PHYLUM NEMATODA - ROUNDWORMS
Although they are less well known than annelid worms, the nematodes (sometimes called roundworms) are very diverse and of great ecological and economic importance. They are unsegmented worms that are bilateral and triploblastic, with a complete digestive tract and a pseudocoelom. A pseudocoelom is a body cavity that develops between the mesoderm externally and the endoderm of the gut tube internally. The development of a body cavity (coelom) is considered a major evolutionary advantage over those animals which do not possess a body cavity (acoelomate). Body cavities are advantageous for a number of reasons, such as to provide more room for organ development, to provide an increased surface area for diffusion of gases and/or nutrients, and to facilitate locomotion by serving as hydrostatic skeletons.
You will examine a member of the phylum Nematoda (Ascaris) as a representative pseudocoelomate. An intestinal parasite as an adult, there are species of Ascaris that occur in pigs, horses, and man.
1. External anatomy
Take an Ascaris from the supply, and place it in a dissecting pan. Gloves should be worn, if available. If not, handle organism with forceps. Do not touch it with bare skin. You will need to obtain a female specimen for the dissection below, however you should examine a male specimen externally as well. The sexes are easily differentiated. Male worms are smaller, typically have a hook-shaped sideways bend near their posterior end, and may have tiny copulatory spicules protruding slightly from the cloaca. You should also find and observe the triradiate mouth at the anterior (smaller) end.
2. Internal anatomy
Your instructor may provide a prosected specimen of Ascaris for you to observe or may instruct you to make your own dissection following the directions below.
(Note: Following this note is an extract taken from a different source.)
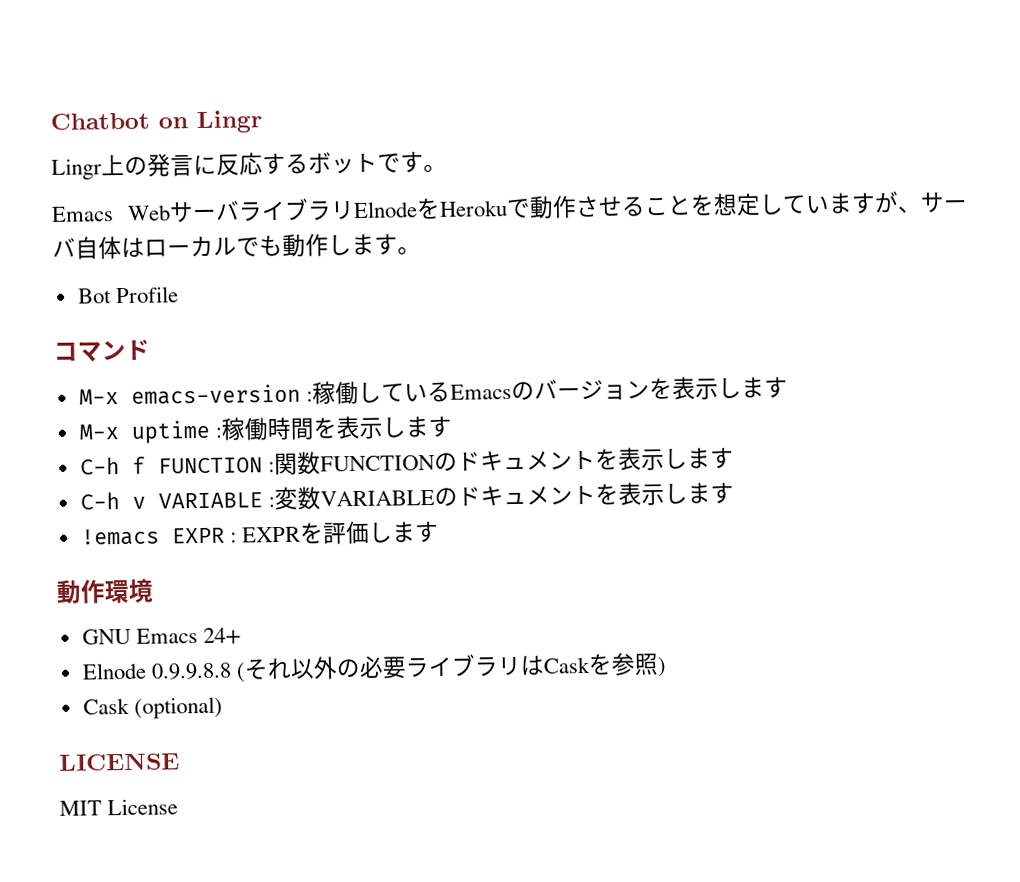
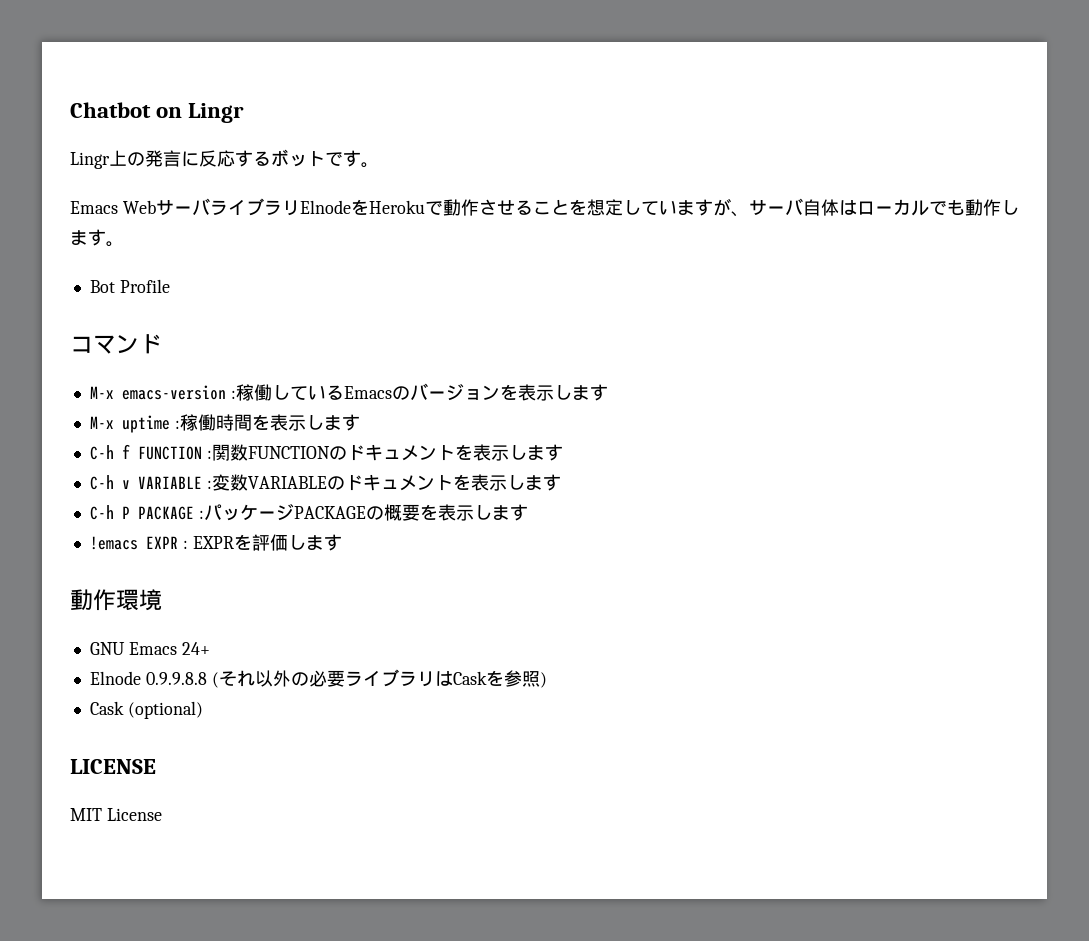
+ C-h P PACKAGE :パッケージPACKAGEの概要を表示します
Lay the worm down in the dissecting pan, and place a pin through the anterior and posterior ends. Use a dissecting needle or fine scissors to cut it open full length along the dorsal midline. Pin back the body walls to expose the internal organs. You may either work dry or, if you prefer, flood the pan (and specimen) with about a quarter inch of water.
Draw the dissected specimen. Locate, and label, the following structures:
- pseudocoel (body cavity)
- intestine (nonmuscular and formed only by endoderm)
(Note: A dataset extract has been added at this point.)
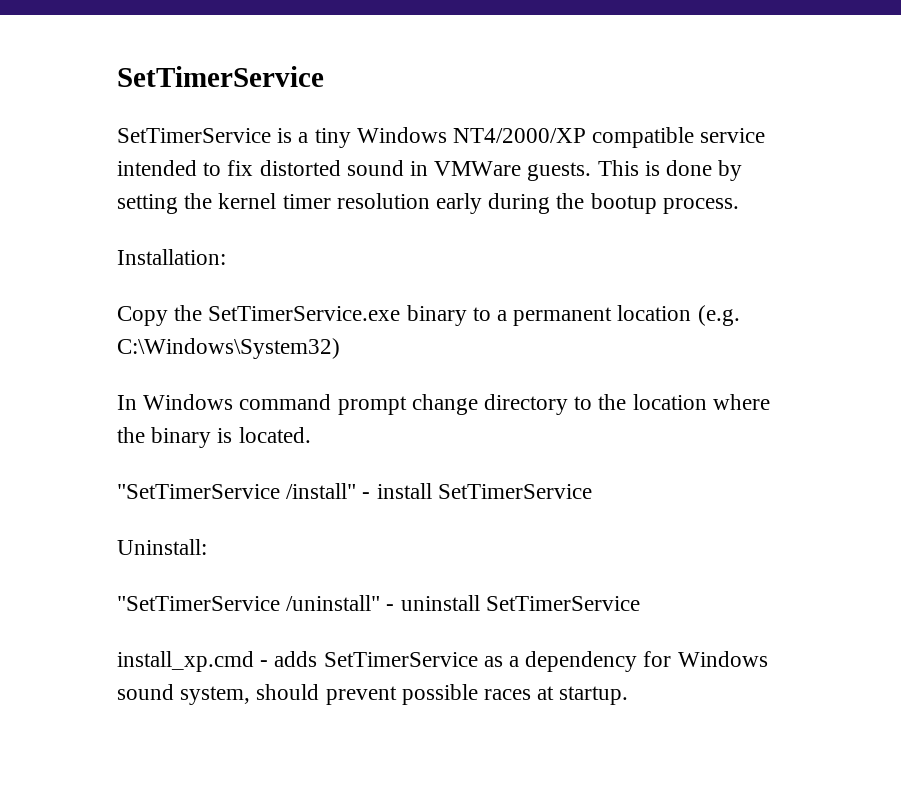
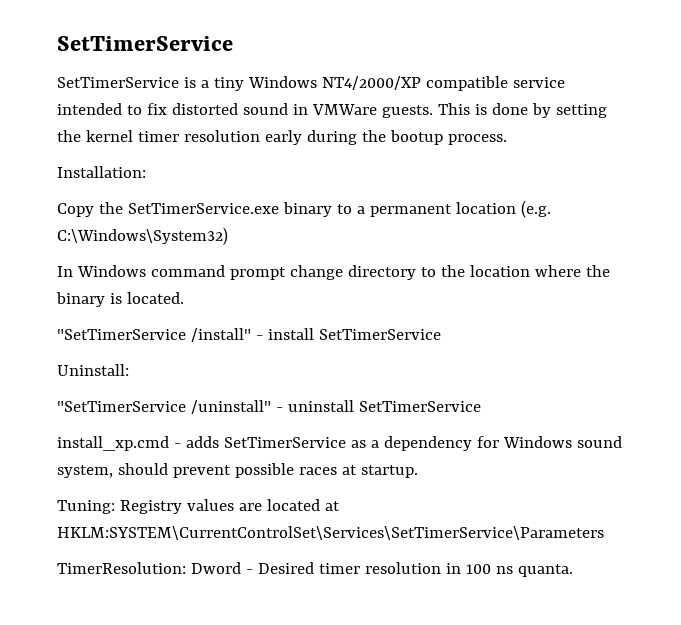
+ Tuning: Registry values are located at HKLM:SYSTEM\CurrentControlSet\Services\SetTimerService\Parameters
+ TimerResolution: Dword - Desired timer resolution in 100 ns quanta.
- vagina and uteri - the "Y" shaped structure (the short, stem portion of the "Y" is the vagina; the arms of the "Y" are uteri)
- ovaries and oviducts - the mass of coiled tubules connected to the uteri (the tubules coiled around the arms of the "Y" are the oviducts; the smaller, terminal portions are the ovaries)
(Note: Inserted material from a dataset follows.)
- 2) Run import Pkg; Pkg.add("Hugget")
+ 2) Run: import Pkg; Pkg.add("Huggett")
Figure 1. Anatomy of the roundworm Ascaris. (from http://kentsimmons.uwinnipeg.ca/16cm05/16labman05/lb5pg9.htm)
Obtain a slide of a cross-section through a female Ascaris. Observe this cross-section using a compound microscope. (A diagram of a cross section through a female Ascaris can be viewed here.) Draw the specimen, labeling the pseudocoel, intestine, uteri, oviducts, muscle cells, dorsal nerve cord, and ventral nerve cord. In some sections, you may also be able to see the excretory canals. You may refer to the diagram below to aid in interpreting your slide, you must make your sketch from the slide. Remember to label your drawing with the total magnification under which the slide was observed. Can you identify two important differences between this slide and the cross-section of Lumbricus that you viewed in the lab on annelid worms?
Figure 2. Cross-section of a nematode (from Brusca & Brusca, 2003, Invertebrate Zoology, 2nd ed.).
Here is a video of an Ascaris dissection.
4. Observation of Vinegar Eels (Turbatrix)
You should make a wet-mount slide of vinegar eels (Turbatrix aceti), a non-parasitic, free-living nematode that is found in unpasteurized vinegar. Observe the animals under low power using a compound microscope. Note the cylindrical body and tapering tail that is typical of nematodes. Also, note the characteristic whip-like movements that the animals make. Nematodes have longitudinal muscles, but lack the circular muscles found in annelid worms. Their thrashing movements are produced when the longitudinal muscles pull against the rigid cuticle and an internal hydrostatic skeleton formed by fluid in the pseudocoelom.